Your task => A word-for-word copy of the records is needed, with every picture left out.

Before-and-after change records
%%

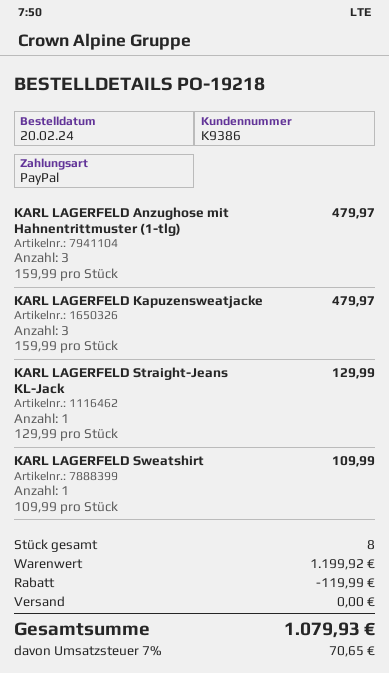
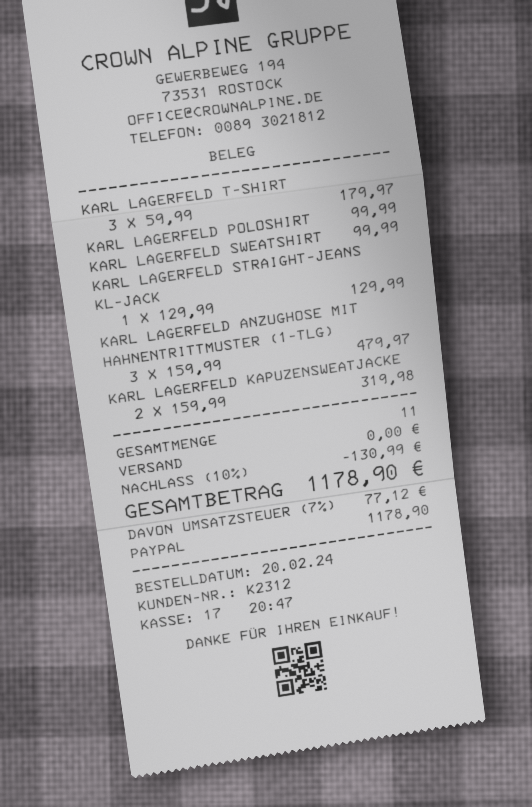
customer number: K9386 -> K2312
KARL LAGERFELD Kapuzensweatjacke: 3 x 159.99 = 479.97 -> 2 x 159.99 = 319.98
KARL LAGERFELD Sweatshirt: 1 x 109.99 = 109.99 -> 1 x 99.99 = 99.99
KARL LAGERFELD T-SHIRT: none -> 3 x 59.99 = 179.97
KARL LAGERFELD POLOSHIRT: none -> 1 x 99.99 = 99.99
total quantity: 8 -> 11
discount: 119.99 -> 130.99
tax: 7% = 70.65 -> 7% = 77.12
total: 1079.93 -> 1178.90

%%

Solution to this problem =>
customer number: K9386 -> K2312
KARL LAGERFELD Kapuzensweatjacke: 3 x 159.99 = 479.97 -> 2 x 159.99 = 319.98
KARL LAGERFELD Sweatshirt: 1 x 109.99 = 109.99 -> 1 x 99.99 = 99.99
KARL LAGERFELD T-SHIRT: none -> 3 x 59.99 = 179.97
KARL LAGERFELD POLOSHIRT: none -> 1 x 99.99 = 99.99
total quantity: 8 -> 11
discount: 119.99 -> 130.99
tax: 7% = 70.65 -> 7% = 77.12
total: 1079.93 -> 1178.90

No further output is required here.